[Opening Data in this exercise section]

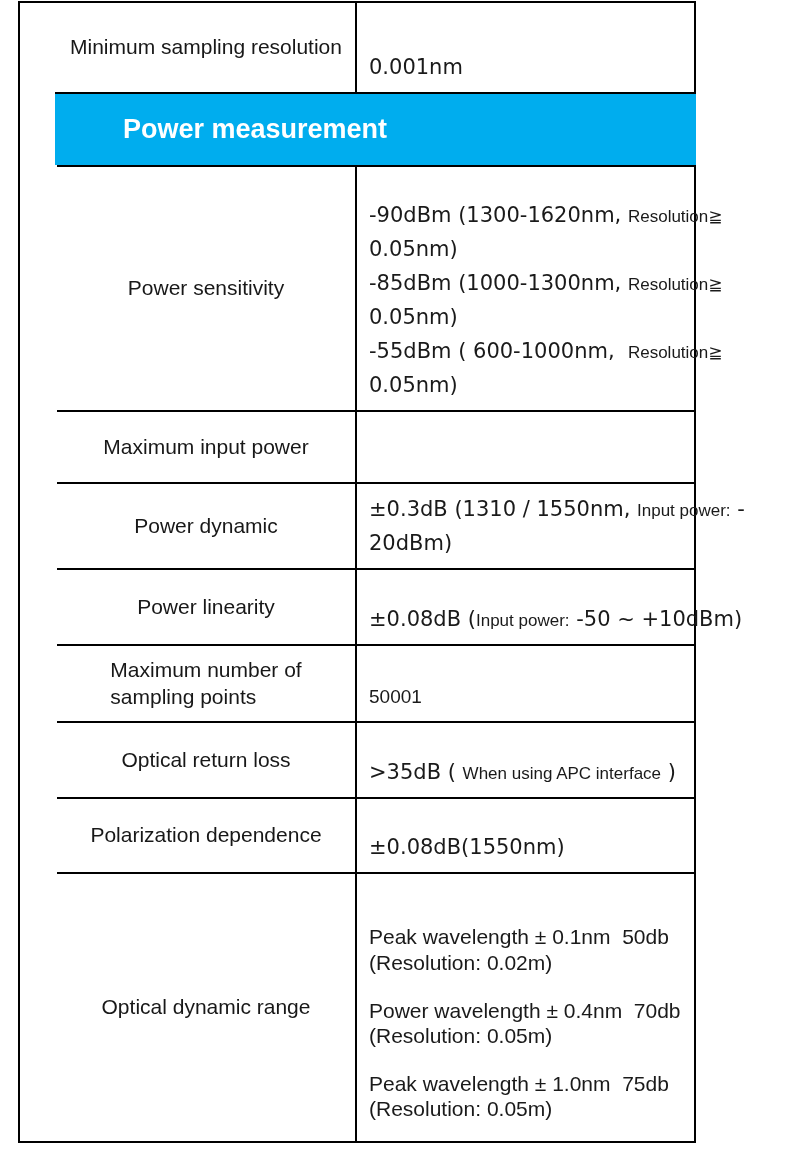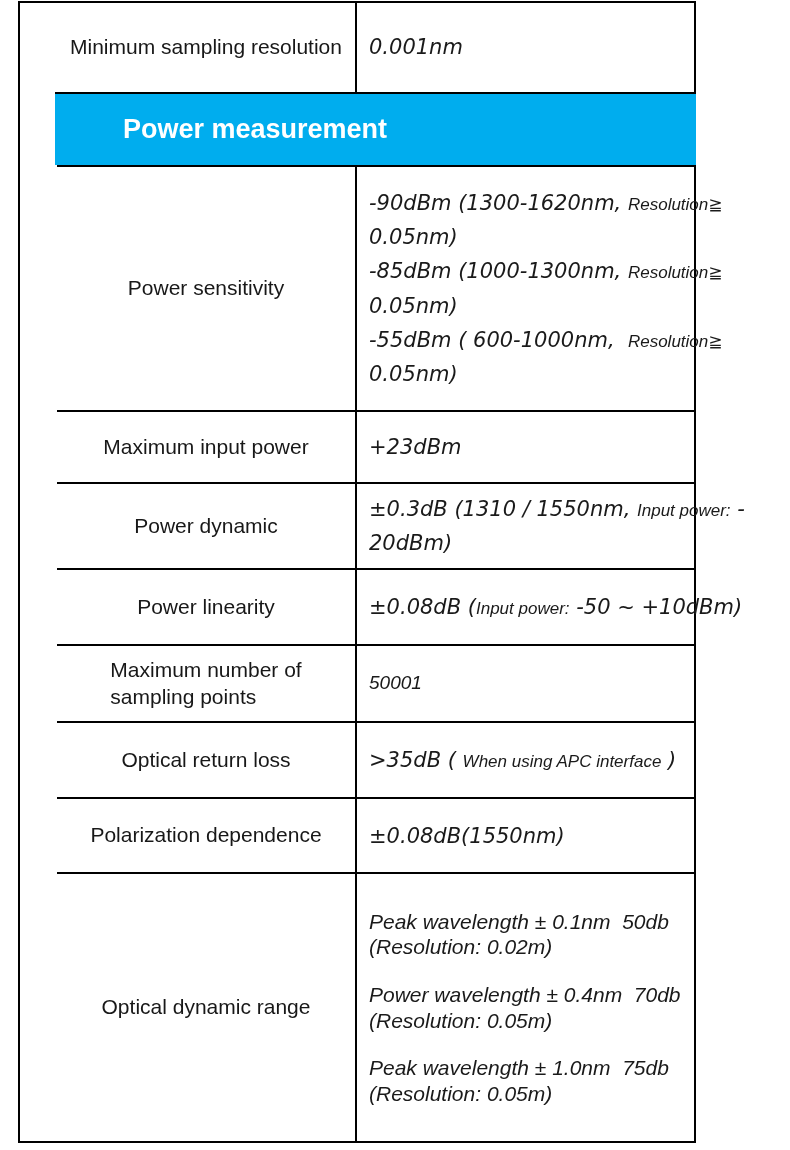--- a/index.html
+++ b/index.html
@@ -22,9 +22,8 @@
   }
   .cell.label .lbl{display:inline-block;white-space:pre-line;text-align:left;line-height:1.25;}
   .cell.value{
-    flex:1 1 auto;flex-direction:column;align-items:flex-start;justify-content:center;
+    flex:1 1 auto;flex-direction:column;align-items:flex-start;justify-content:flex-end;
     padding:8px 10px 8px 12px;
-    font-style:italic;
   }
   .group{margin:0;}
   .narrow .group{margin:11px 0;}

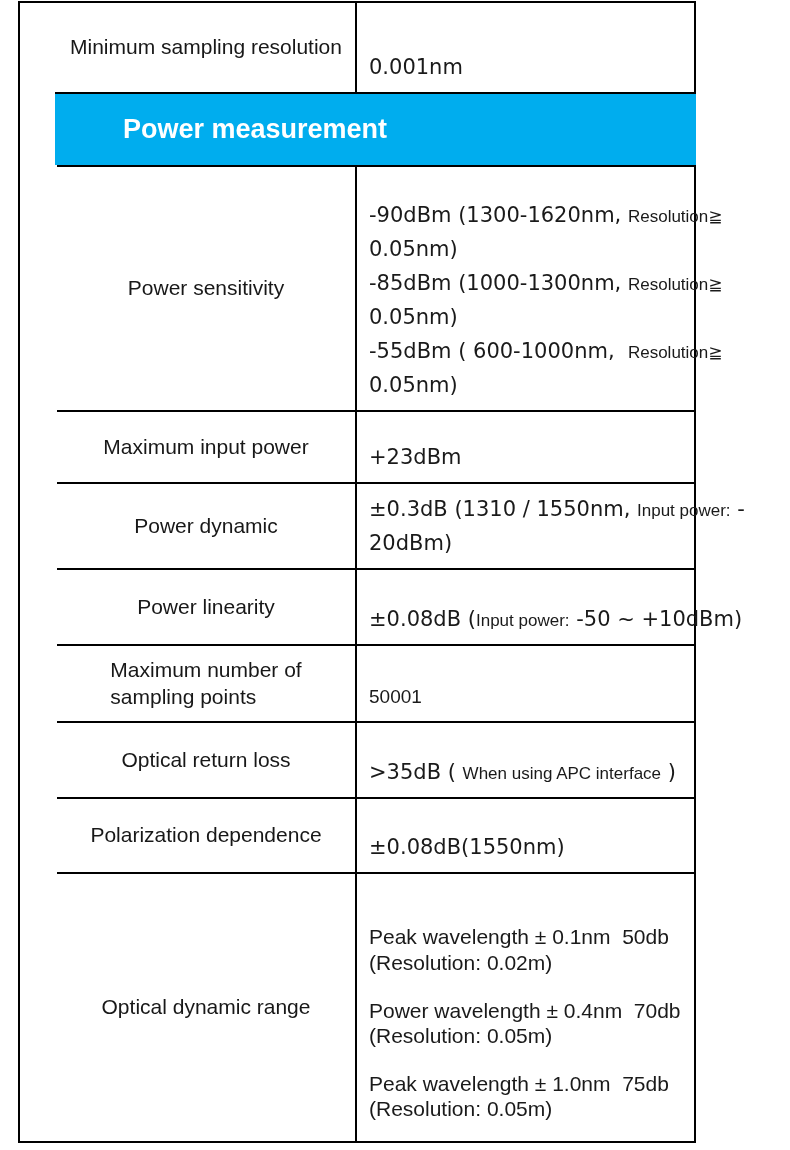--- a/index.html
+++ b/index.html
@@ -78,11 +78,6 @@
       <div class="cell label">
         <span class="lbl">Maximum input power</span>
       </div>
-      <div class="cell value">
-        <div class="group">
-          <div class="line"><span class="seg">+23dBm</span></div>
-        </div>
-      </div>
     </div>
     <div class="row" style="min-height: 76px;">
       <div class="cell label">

[Closing Data in this exercise section]

### Problem:
Pictures are not part of the copy. Restate everything else in the listing word for word.

### Task solution:
--- a/index.html
+++ b/index.html
@@ -22,9 +22,8 @@
   }
   .cell.label .lbl{display:inline-block;white-space:pre-line;text-align:left;line-height:1.25;}
   .cell.value{
-    flex:1 1 auto;flex-direction:column;align-items:flex-start;justify-content:center;
+    flex:1 1 auto;flex-direction:column;align-items:flex-start;justify-content:flex-end;
     padding:8px 10px 8px 12px;
-    font-style:italic;
   }
   .group{margin:0;}
   .narrow .group{margin:11px 0;}

--- a/index.html
+++ b/index.html
@@ -78,11 +78,6 @@
       <div class="cell label">
         <span class="lbl">Maximum input power</span>
       </div>
-      <div class="cell value">
-        <div class="group">
-          <div class="line"><span class="seg">+23dBm</span></div>
-        </div>
-      </div>
     </div>
     <div class="row" style="min-height: 76px;">
       <div class="cell label">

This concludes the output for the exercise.